= Joachim Gruner =

German composer and percussionist

Joachim Gruner (18 August 1933 – 23 September 2011) was a German composer and percussionist.

== Life ==
Born in Neukölln, Gruner received piano, organ and violin lessons as a child. After Abitur, which he took in West Berlin for political reasons, he worked for two years in a chemical company in East Berlin before he began studying at the West Berlin Academy of Music in 1953. He was taught by Hans Lembens in timpani and percussion, by Heinz Friedrich Hartig in harmony, by Boris Blacher in instrumentation and by Ernst Pepping in counterpoint. He also received private lessons from Blacher and Hartig, through which he became acquainted with contemporary music.

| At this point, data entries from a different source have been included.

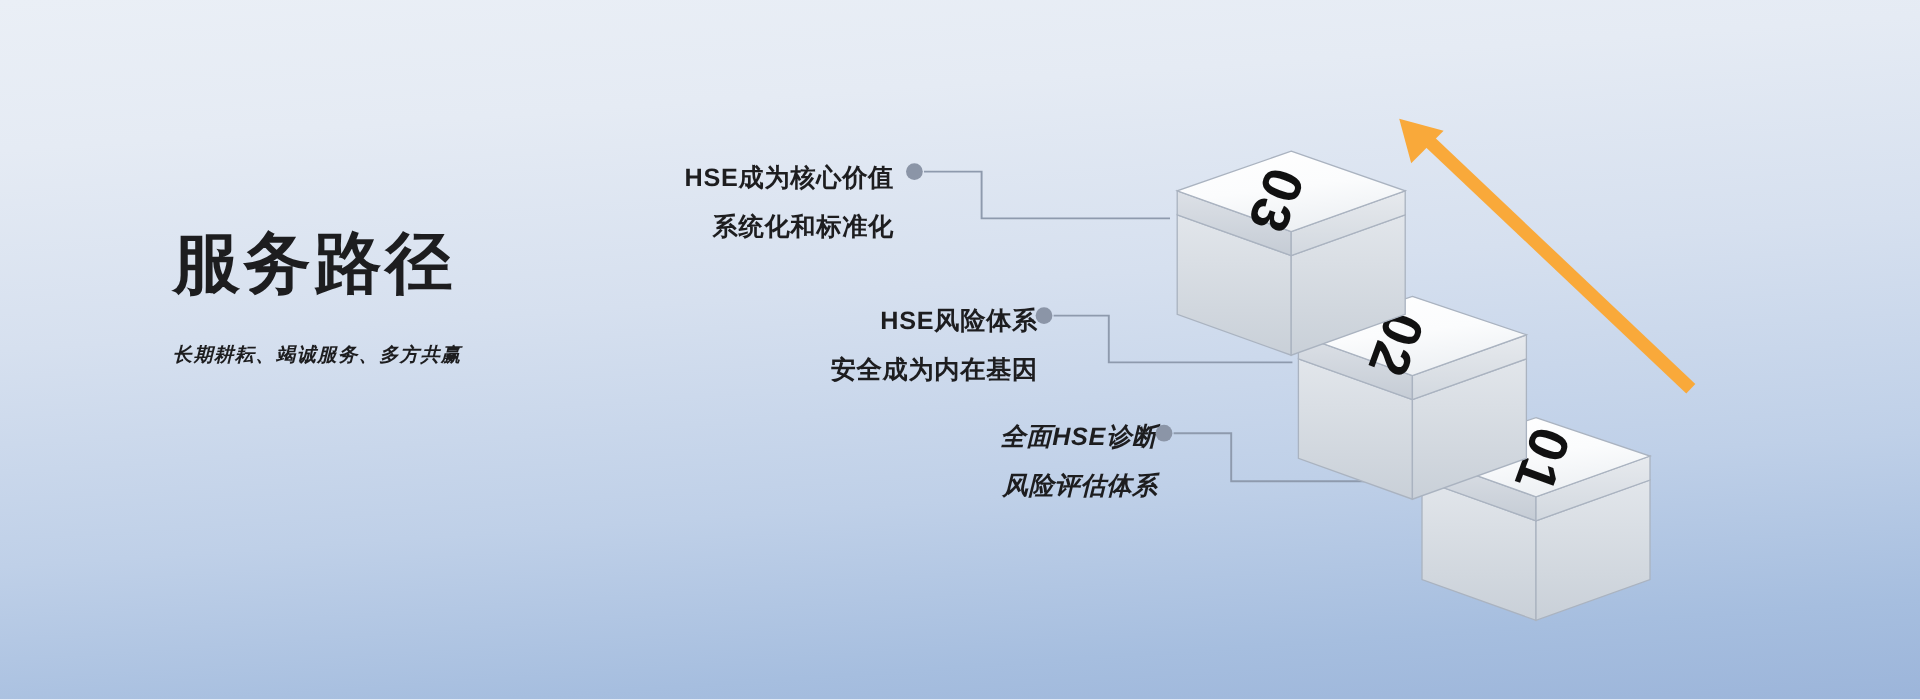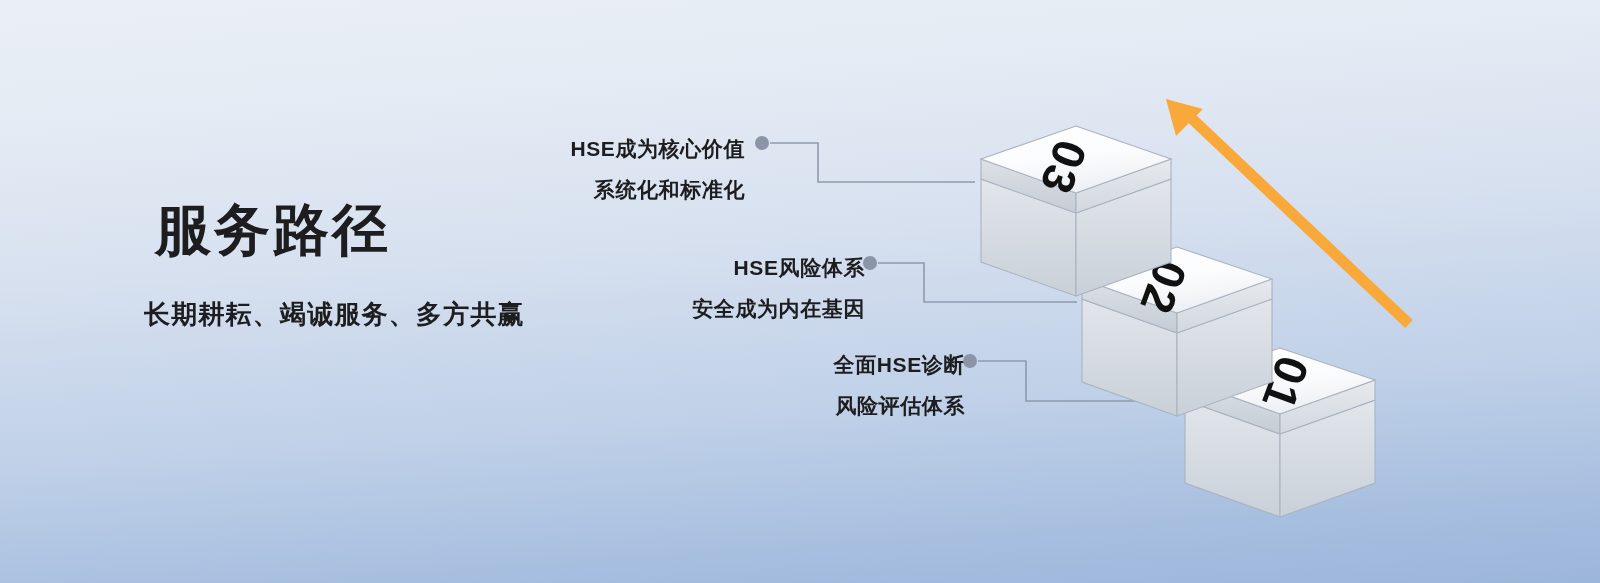--- a/index.html
+++ b/index.html
@@ -25,47 +25,48 @@
     left: 144px;
     top: 186px;
     width: 520px;
   }
   #page-title {
     font-size: 56px;
     font-weight: 700;
     color: #1d1d1f;
     letter-spacing: 3px;
     line-height: 1.18;
-    margin: 11px;
+    margin: 0;
     white-space: nowrap;
   }
   #page-subtitle {
     margin: 0;
     margin-top: 34px;
-    font-size: 26px;
+    font-size: 16px;
     font-weight: 700;
     color: #1d1d1f;
     letter-spacing: 1.2px;
     white-space: nowrap;
+    font-style: italic;
   }
   
   .callout {
     position: absolute;
     text-align: right;
     color: #1d1d1f;
     font-size: 21px;
     font-weight: 600;
     line-height: 41px;
     letter-spacing: 0.6px;
     white-space: nowrap;
   }
   .callout .line { display: block; }
   #callout-03 { left: 400px; top: 128px; width: 345px; text-align: right; }
   #callout-02 { left: 520px; top: 247px; width: 345px; }
-  #callout-01 { left: 620px; top: 344px; width: 345px; }
+  #callout-01 { left: 620px; top: 344px; width: 345px; font-style: italic; }
 
   
   #overlay {
     position: absolute;
     left: 0; top: 0;
     width: 1600px;
     height: 583px;
     pointer-events: none;
   }
   .conn-line { fill: none; stroke: #8e9aad; stroke-width: 1.6; }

After completing his studies, Gruner joined the Mecklenburg State Theatre as a drummer and after a season of playing at the Städtische Bühnen Erfurt. From 1962 until the end of his working life, he was employed at the Komische Oper Berlin, where he met the conductor Kurt Masur, whom he had met in Schwerin, and experienced Walter Felsenstein as artistic director.

Through the Komische Oper as a working environment, he received commissions for compositions, such as the Four Symphonic Caprices for wind orchestra, with which he attracted the attention of Klaus-Peter Bruchmann. This was followed by further works for brass instruments, but also chamber music works for various instrumentations and two operas.

His musical legacy is kept in the German Composers' Archive in the Europäisches Zentrum der Künste Hellerau.

Gruner died in Berlin at the age of 78.